While shipments of lithium-metal batteries are banned on passenger aircraft, rechargeable lithium-ion batteries are not. Many airlines have independently banned them anyway, but a vote by ICAO’s dangerous goods panel last year was in favour of continuing to allow the shipments on passenger aircraft. However, last month another ICAO advisory panel said shipments should stop until new packaging is developed. ICAO’s Council must decide later this year.

IATA, which voted against the ban, said the problem was not properly manufactured and packaged batteries, but counterfeits with inaccurate documentation, which a ban would not change. It called on governments to impose harsher penalties on illegal shippers.

IATA also argued that the case differed for each airline. Some are heavily exposed to the lithium battery market, others rarely carry such shipments, meaning that their risk assessments would differ, and a blanket ban would be unnecessary.

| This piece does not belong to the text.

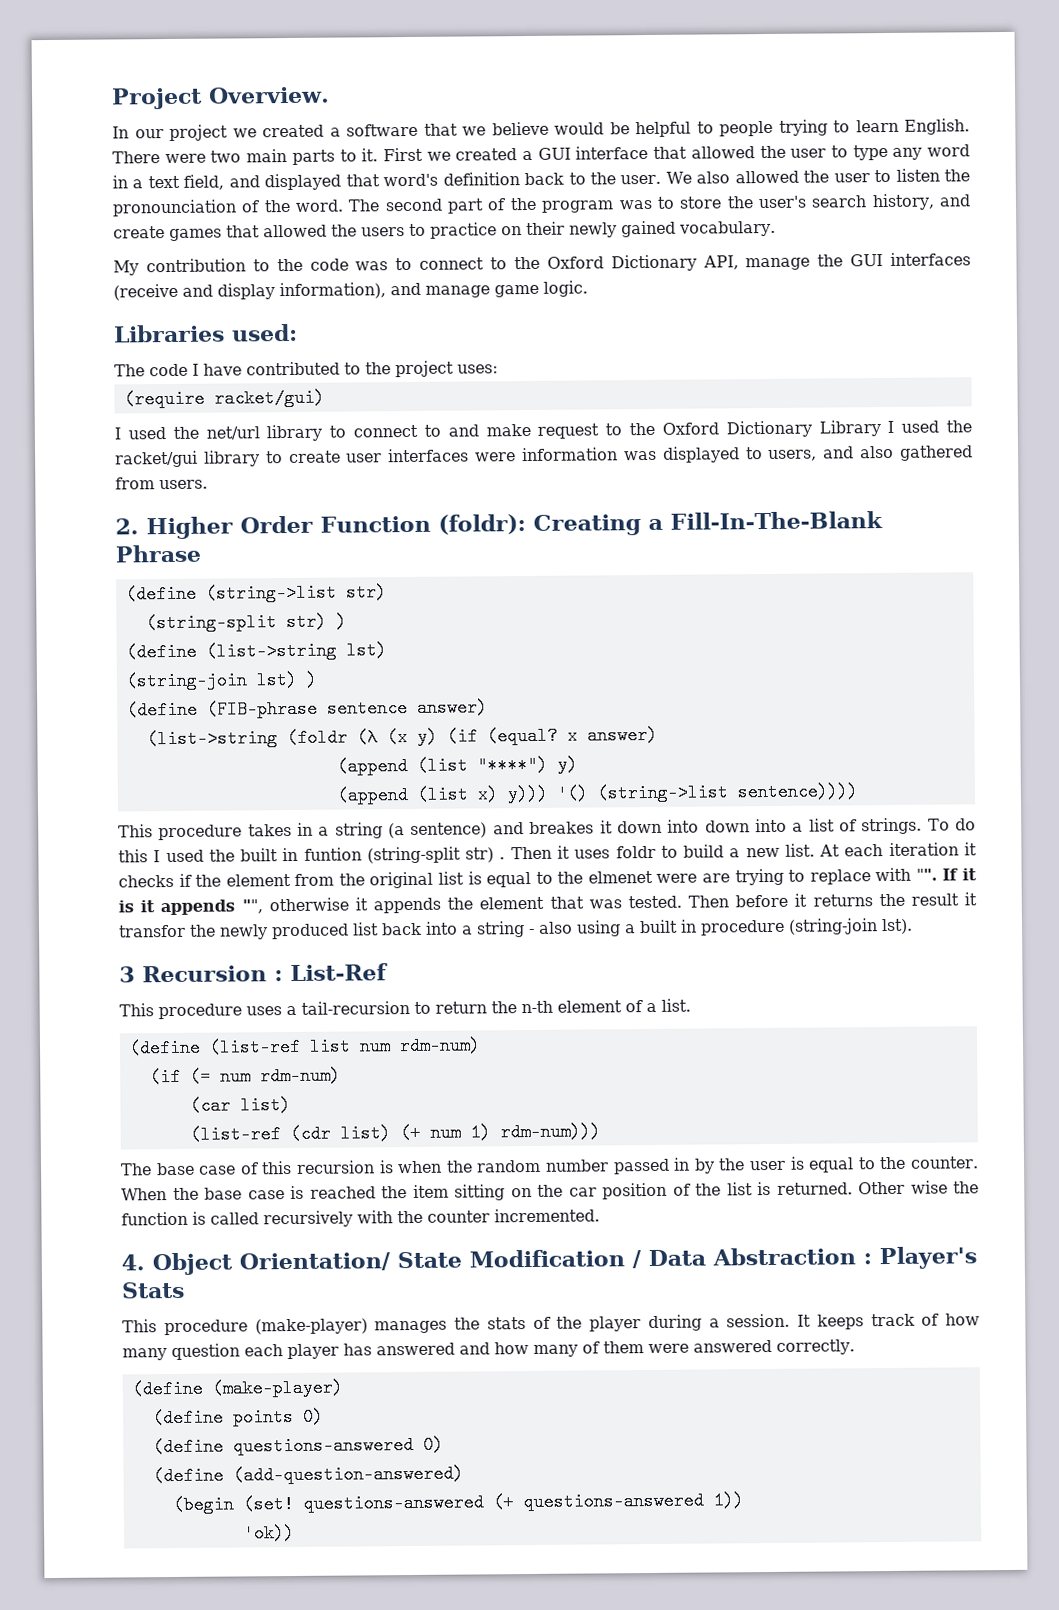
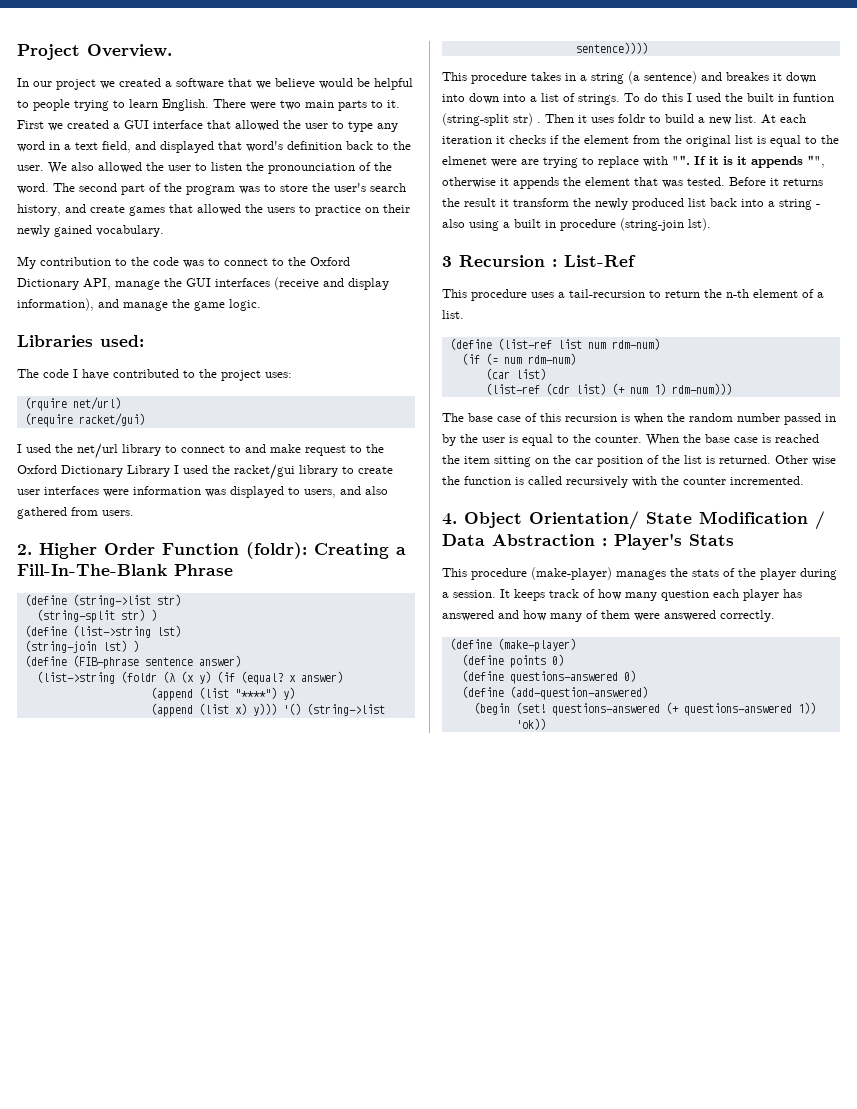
(490, 291) none -> [172,299,190,308] the
(498, 369) none -> [24,397,121,411] // (rquire net/url)
[688,894,789,908] Then before -> [729,177,766,186] Before
[118,924,186,938] transfor -> [513,198,569,207] transform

However, with Boeing, Airbus and the FAA all citing “significant risk”, IATA’s position is controversial, to say the least.

The Air Line Pilots Association this week also called on Congress to give the FAA more power to regulate lithium shipments.

“Lithium batteries pose a significant safety threat to air transportation,” said Mark Rogers, head of ALPA’s dangerous goods committee. “It’s important that the US not delegate its responsibility as a sovereign nation to an international body.

“The US should set an example and lead international efforts.”